EXERCISE:
Go through the entries and copy every line that has the string "right" in it.

DATA TO PROCESS:
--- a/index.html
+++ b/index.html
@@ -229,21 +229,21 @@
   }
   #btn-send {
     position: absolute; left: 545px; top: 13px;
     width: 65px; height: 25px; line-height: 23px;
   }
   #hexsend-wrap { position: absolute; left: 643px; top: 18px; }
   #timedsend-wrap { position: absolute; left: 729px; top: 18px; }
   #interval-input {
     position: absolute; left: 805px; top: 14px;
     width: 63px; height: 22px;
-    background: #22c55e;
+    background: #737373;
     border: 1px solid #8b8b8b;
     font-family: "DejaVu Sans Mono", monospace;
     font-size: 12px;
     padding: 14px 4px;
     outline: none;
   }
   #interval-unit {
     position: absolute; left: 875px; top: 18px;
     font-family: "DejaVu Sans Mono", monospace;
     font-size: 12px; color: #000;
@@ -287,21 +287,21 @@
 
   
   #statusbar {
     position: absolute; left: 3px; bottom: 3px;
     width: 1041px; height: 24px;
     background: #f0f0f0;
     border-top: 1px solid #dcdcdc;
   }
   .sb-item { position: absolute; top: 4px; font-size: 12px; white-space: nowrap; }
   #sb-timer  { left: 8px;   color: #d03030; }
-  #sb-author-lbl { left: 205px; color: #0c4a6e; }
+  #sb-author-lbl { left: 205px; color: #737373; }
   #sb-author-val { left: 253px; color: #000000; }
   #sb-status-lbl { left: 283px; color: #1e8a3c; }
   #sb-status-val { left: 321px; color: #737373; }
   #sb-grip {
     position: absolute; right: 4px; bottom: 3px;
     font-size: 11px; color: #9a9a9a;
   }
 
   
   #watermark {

---

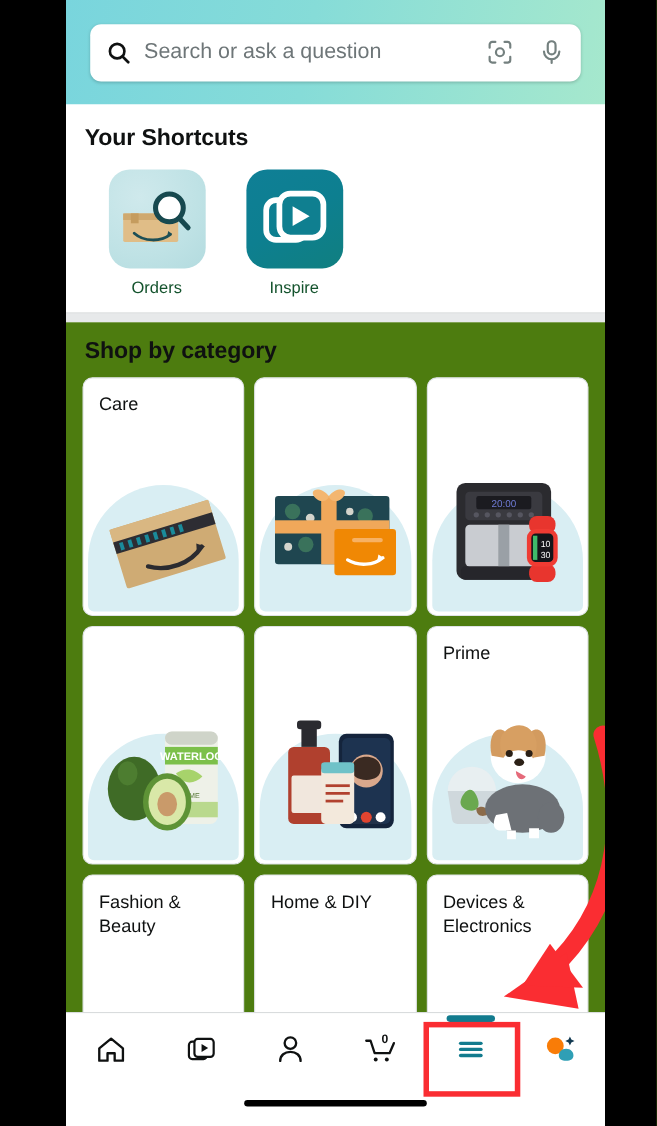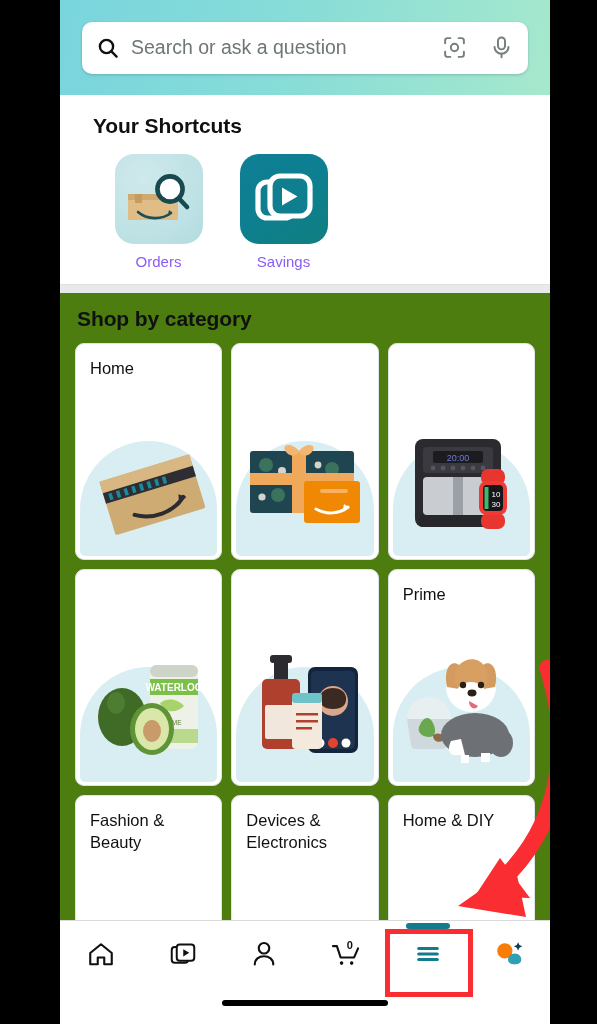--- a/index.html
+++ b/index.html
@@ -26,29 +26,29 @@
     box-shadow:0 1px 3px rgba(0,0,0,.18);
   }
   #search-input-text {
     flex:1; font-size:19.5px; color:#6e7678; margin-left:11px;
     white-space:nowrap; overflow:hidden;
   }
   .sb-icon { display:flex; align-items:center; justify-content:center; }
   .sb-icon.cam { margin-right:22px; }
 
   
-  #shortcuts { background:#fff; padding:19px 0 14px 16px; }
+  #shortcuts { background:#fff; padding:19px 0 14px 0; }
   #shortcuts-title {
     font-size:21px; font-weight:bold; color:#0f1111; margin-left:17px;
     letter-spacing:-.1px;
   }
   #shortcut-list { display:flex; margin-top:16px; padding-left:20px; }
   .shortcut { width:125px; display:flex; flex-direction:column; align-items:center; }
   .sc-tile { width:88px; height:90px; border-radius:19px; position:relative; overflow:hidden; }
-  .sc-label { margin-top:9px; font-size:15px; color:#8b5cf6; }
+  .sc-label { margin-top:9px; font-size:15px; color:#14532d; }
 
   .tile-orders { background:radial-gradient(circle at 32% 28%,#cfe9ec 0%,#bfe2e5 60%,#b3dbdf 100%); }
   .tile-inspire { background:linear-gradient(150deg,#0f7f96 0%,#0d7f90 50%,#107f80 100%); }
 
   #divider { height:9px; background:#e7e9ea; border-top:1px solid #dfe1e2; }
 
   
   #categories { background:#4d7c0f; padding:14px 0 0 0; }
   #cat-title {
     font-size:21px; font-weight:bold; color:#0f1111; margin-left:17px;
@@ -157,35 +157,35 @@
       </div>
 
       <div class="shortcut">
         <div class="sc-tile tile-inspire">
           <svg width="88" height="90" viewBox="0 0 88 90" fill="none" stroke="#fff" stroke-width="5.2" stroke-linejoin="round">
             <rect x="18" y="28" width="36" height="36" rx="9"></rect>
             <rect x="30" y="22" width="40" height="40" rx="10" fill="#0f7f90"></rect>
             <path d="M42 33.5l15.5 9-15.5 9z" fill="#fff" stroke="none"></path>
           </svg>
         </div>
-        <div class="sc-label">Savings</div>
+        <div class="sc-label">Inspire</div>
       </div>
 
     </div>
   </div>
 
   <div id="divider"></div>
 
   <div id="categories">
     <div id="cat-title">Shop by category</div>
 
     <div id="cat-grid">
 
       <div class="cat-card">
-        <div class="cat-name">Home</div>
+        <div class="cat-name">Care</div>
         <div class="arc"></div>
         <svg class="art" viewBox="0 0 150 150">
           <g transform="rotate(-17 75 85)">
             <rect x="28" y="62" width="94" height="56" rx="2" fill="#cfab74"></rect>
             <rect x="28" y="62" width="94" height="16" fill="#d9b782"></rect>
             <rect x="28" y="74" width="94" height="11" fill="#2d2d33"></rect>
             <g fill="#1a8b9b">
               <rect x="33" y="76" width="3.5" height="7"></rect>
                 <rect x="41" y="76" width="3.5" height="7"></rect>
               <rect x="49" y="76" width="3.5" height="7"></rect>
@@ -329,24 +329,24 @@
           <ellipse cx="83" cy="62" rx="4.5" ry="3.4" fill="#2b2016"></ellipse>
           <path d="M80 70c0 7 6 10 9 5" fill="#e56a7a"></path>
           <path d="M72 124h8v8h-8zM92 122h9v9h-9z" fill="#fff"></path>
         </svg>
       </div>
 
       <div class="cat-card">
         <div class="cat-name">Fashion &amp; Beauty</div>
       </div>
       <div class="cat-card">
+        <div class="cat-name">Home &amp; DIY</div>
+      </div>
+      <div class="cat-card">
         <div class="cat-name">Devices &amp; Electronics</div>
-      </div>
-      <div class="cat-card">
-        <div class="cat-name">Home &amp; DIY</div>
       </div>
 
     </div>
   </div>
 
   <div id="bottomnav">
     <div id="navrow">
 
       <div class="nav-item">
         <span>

TASK RESPONSE:
     position: absolute; right: 4px; bottom: 3px;
   .sb-icon.cam { margin-right:22px; }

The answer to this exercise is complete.